■ INPUT RECORDS:
=======
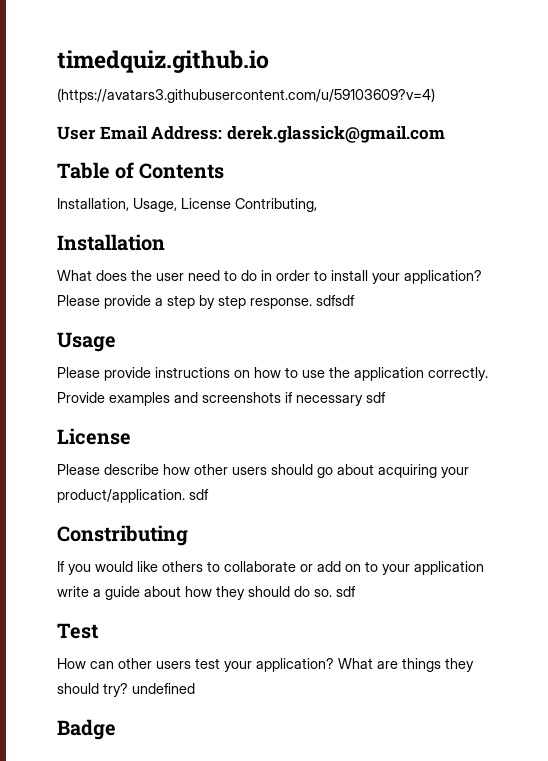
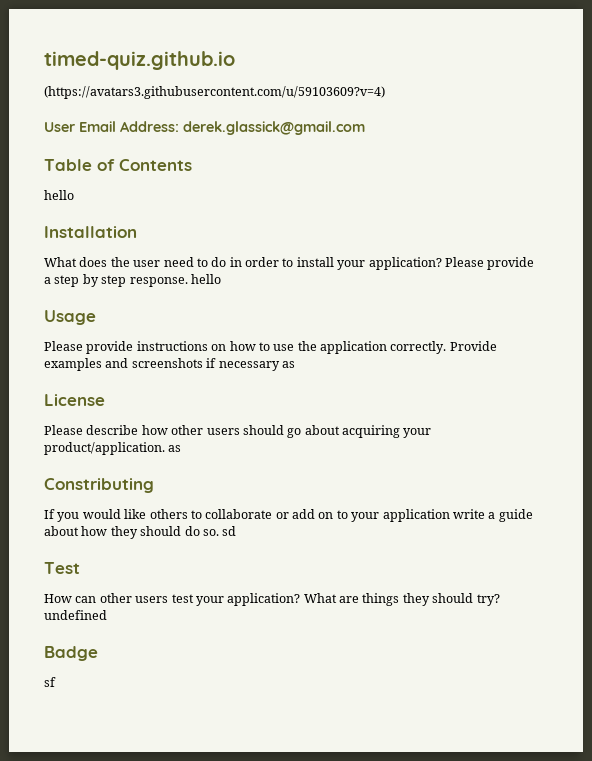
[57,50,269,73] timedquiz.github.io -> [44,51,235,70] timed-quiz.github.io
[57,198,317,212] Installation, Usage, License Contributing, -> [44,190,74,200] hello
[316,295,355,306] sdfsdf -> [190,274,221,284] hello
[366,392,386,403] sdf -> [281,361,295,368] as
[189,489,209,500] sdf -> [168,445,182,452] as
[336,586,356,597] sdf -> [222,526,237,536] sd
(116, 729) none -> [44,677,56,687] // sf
=======
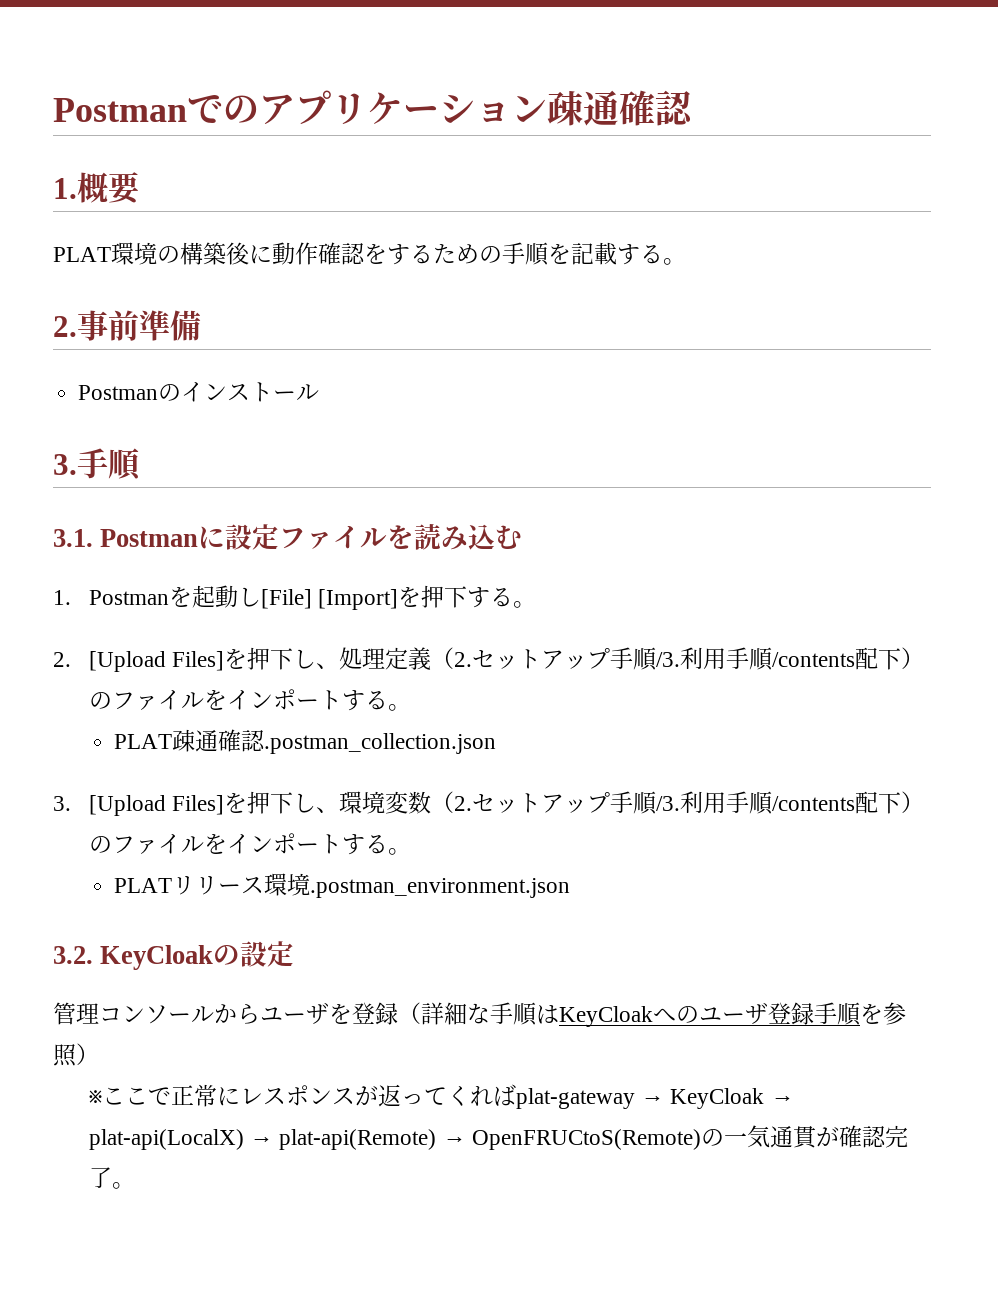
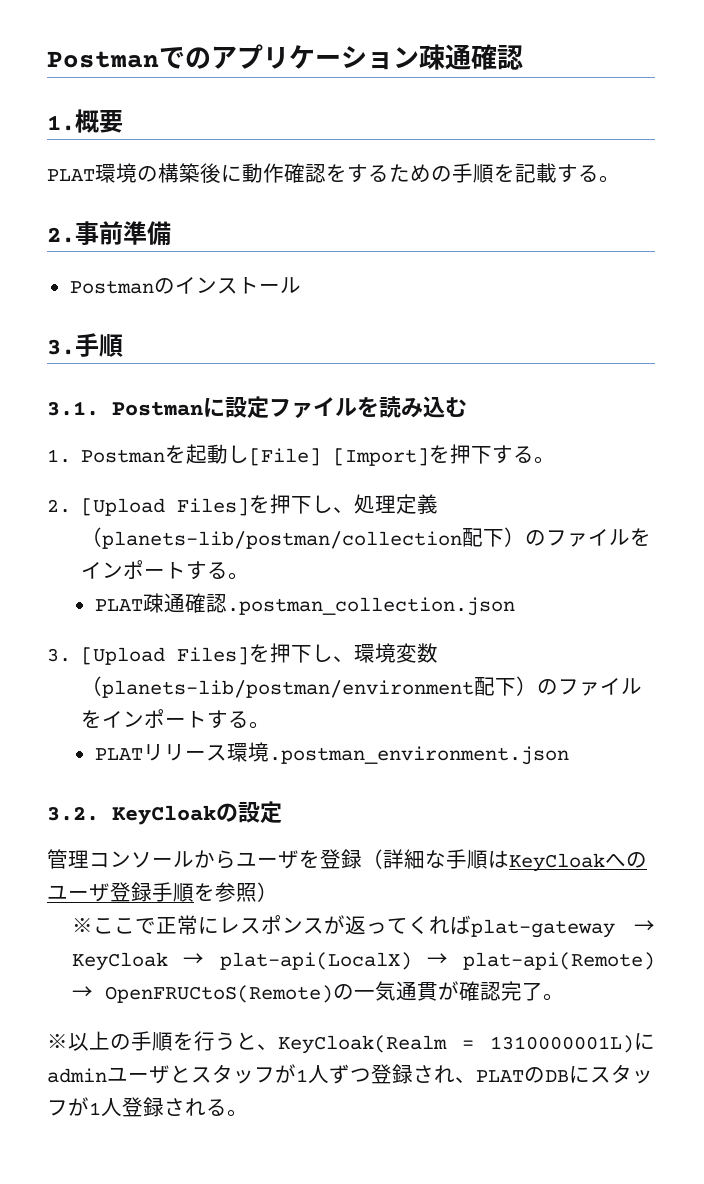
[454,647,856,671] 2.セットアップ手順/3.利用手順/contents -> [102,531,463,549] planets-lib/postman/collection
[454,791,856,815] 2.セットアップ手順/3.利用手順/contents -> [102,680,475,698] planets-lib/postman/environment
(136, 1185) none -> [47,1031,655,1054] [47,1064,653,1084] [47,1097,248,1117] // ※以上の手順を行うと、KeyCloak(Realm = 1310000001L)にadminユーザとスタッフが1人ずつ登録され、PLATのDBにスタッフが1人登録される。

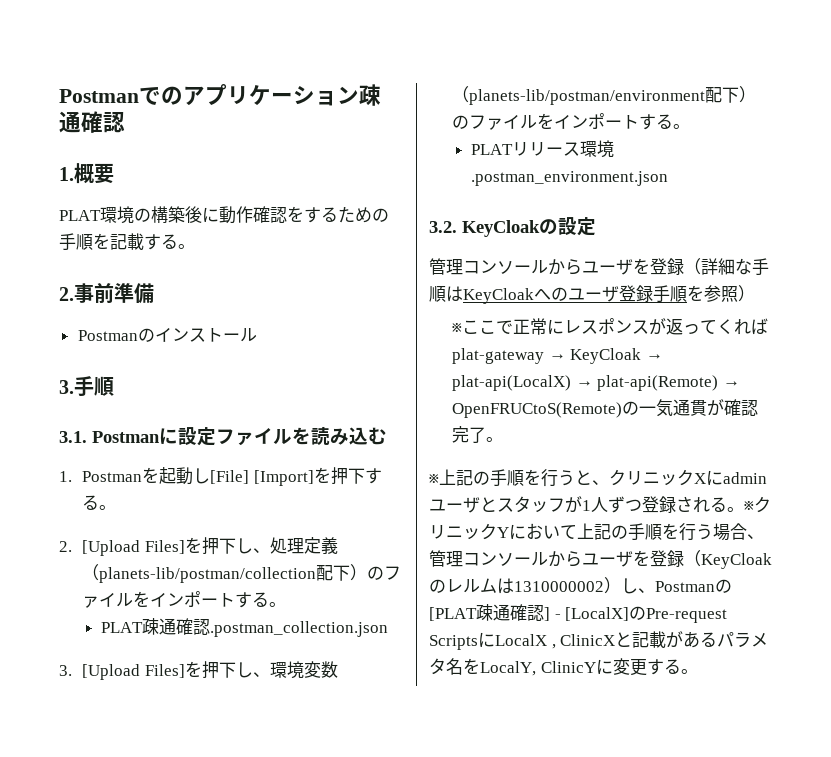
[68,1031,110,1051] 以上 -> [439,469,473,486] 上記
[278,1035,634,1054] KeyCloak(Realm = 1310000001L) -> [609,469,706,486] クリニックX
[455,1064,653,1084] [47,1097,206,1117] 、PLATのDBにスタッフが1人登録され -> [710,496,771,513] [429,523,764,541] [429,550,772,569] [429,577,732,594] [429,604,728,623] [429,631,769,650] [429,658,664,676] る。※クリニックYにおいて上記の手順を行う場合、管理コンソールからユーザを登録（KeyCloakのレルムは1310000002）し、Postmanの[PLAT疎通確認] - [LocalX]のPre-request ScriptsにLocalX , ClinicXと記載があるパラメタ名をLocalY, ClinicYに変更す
=======
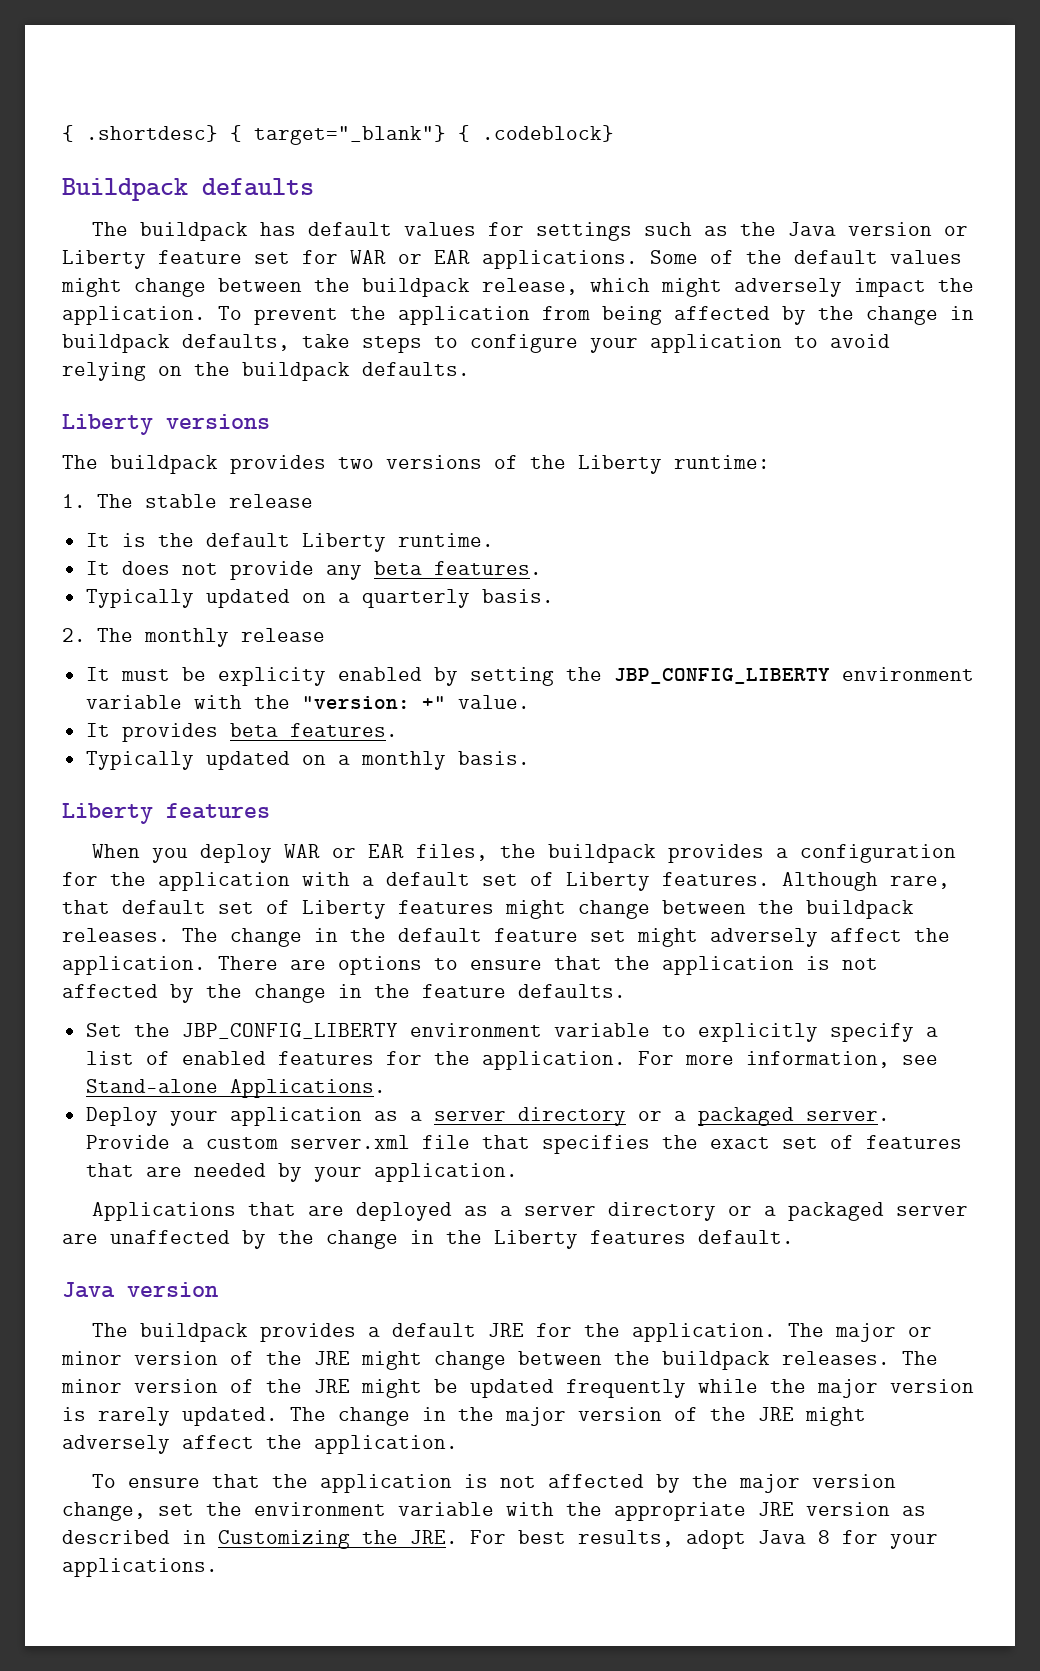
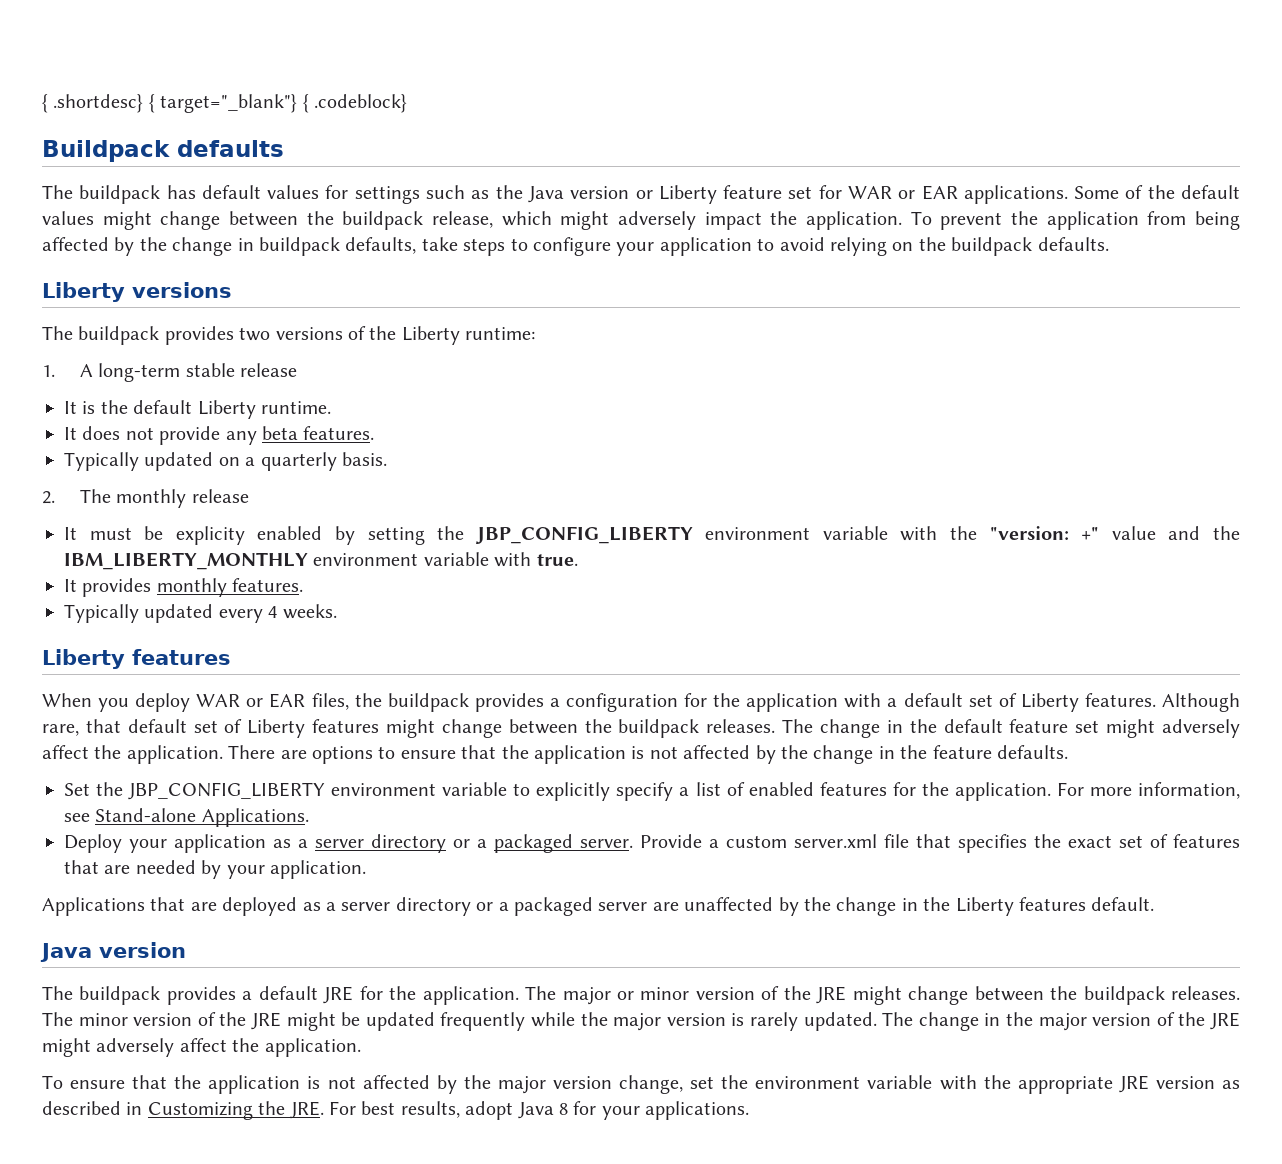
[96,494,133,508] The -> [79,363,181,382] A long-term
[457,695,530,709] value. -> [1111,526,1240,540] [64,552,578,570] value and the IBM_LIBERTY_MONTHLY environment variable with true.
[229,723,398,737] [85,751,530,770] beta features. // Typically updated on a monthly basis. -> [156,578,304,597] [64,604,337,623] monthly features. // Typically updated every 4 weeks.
=======
■ TASK BRIEF: Return exactly the lines of the material above, starting at the line containing "[454,791,856,815] 2.セットアップ手順/3.利用手順/contents ->" and finishing at the line containing "[278,1035,634,1054] KeyCloak(Realm = 1310000001L)", without any pictures.

■ EXERCISE RESPONSE:
[454,791,856,815] 2.セットアップ手順/3.利用手順/contents -> [102,680,475,698] planets-lib/postman/environment
(136, 1185) none -> [47,1031,655,1054] [47,1064,653,1084] [47,1097,248,1117] // ※以上の手順を行うと、KeyCloak(Realm = 1310000001L)にadminユーザとスタッフが1人ずつ登録され、PLATのDBにスタッフが1人登録される。

[68,1031,110,1051] 以上 -> [439,469,473,486] 上記
[278,1035,634,1054] KeyCloak(Realm = 1310000001L) -> [609,469,706,486] クリニックX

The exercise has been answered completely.